▸ WHAT YOU SHOULD DO: Where a line below holds the string "Tape", that line goes into the answer.

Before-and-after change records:
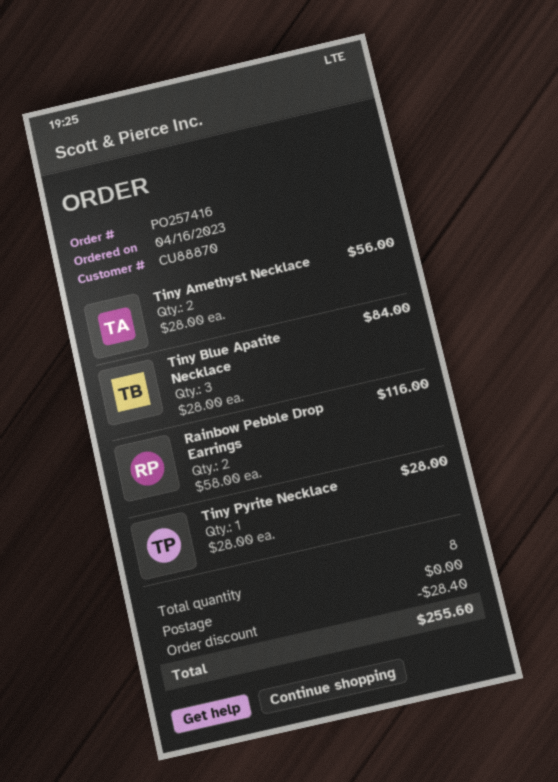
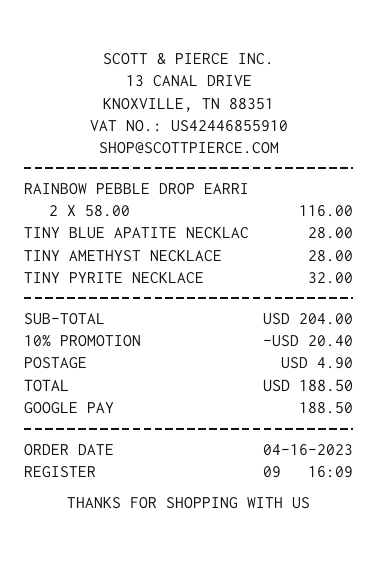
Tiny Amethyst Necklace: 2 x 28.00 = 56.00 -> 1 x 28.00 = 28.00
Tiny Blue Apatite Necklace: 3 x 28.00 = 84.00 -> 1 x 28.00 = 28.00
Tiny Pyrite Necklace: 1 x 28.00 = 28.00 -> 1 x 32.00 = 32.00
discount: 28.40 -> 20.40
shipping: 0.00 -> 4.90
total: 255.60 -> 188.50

* * *

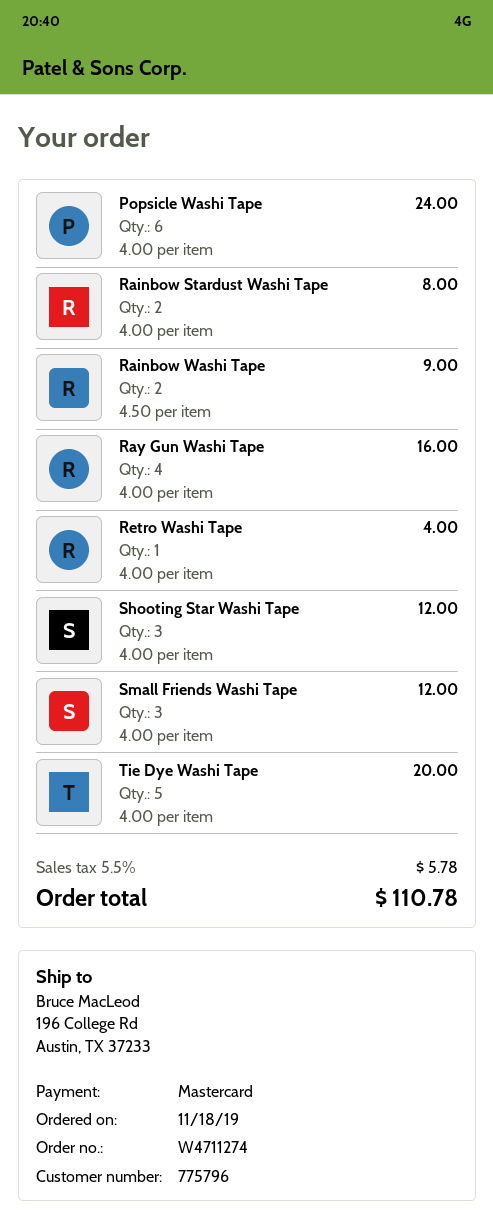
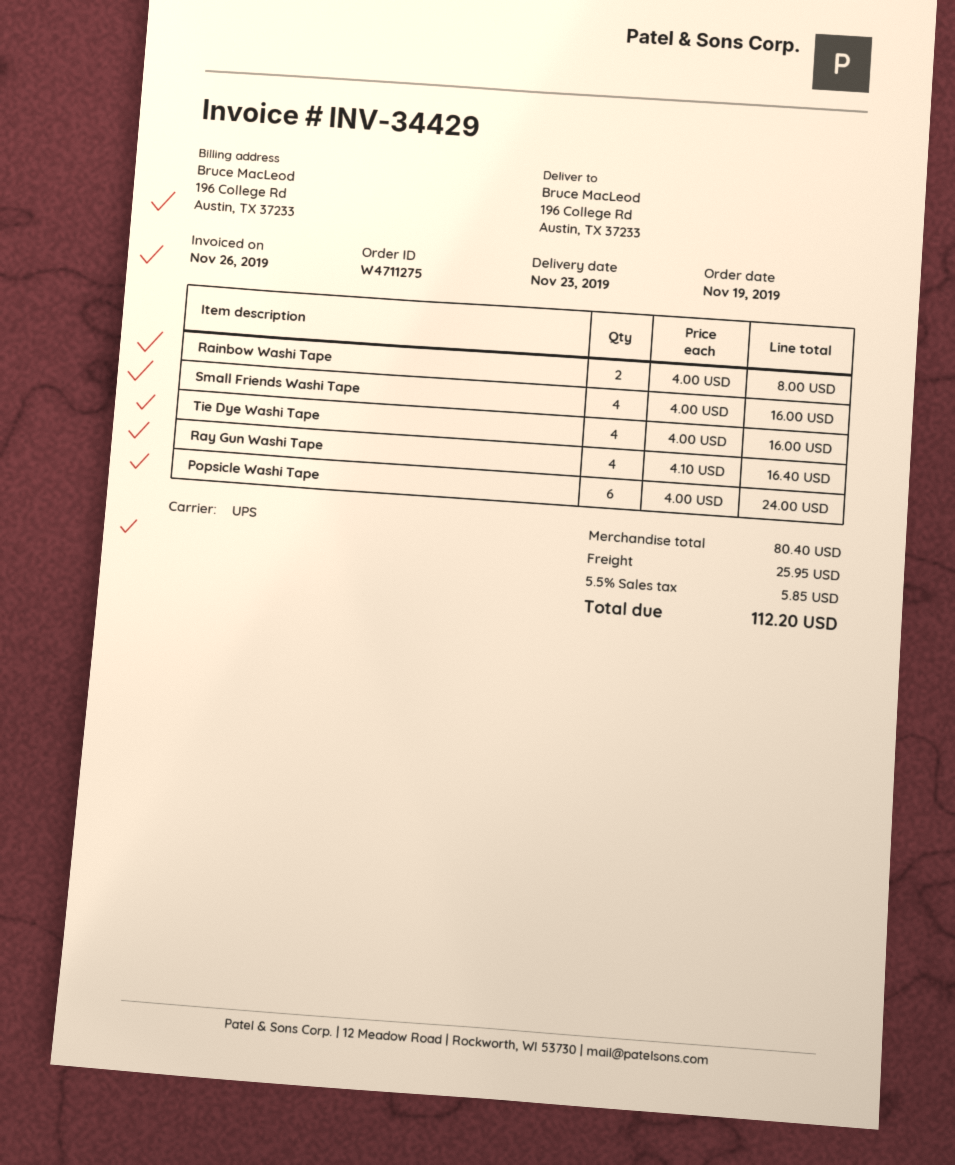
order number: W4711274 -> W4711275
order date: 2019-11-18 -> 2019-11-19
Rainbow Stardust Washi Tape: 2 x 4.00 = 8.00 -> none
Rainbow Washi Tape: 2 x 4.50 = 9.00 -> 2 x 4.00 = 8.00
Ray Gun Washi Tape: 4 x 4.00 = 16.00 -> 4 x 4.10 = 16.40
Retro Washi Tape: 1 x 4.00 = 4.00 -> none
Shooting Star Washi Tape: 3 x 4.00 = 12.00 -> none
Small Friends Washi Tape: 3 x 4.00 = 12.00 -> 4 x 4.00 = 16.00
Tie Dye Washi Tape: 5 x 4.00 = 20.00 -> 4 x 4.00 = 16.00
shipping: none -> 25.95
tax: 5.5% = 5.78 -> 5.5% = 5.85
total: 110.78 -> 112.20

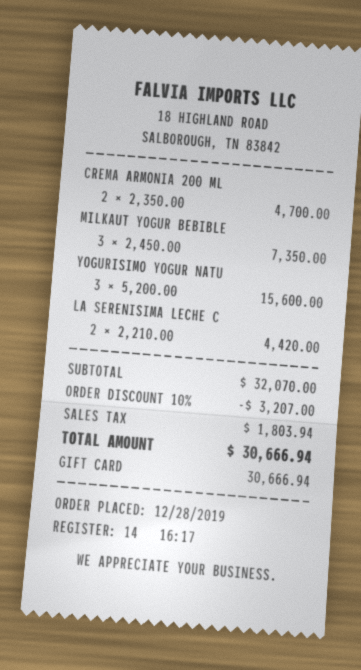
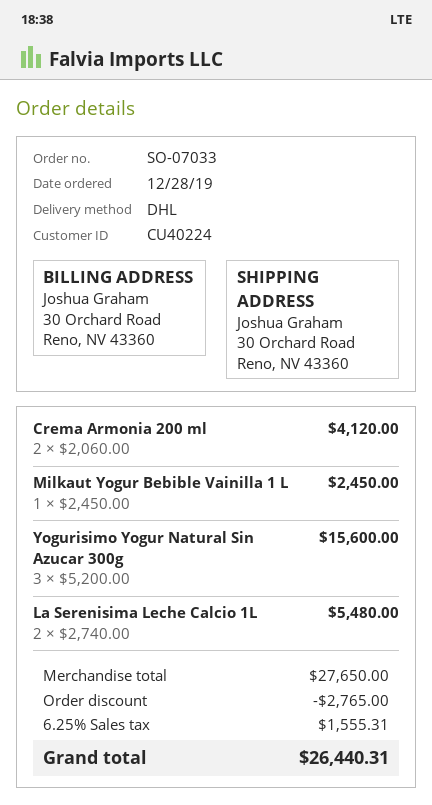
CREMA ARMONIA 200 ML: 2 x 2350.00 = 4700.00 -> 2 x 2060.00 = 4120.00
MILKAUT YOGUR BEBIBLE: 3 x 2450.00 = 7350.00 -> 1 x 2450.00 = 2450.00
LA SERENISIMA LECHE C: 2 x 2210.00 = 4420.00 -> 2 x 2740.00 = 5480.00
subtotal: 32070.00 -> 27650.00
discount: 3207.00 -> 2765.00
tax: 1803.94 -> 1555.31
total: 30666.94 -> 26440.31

▸ SOLUTION TO THE EXERCISE:
Rainbow Stardust Washi Tape: 2 x 4.00 = 8.00 -> none
Rainbow Washi Tape: 2 x 4.50 = 9.00 -> 2 x 4.00 = 8.00
Ray Gun Washi Tape: 4 x 4.00 = 16.00 -> 4 x 4.10 = 16.40
Retro Washi Tape: 1 x 4.00 = 4.00 -> none
Shooting Star Washi Tape: 3 x 4.00 = 12.00 -> none
Small Friends Washi Tape: 3 x 4.00 = 12.00 -> 4 x 4.00 = 16.00
Tie Dye Washi Tape: 5 x 4.00 = 20.00 -> 4 x 4.00 = 16.00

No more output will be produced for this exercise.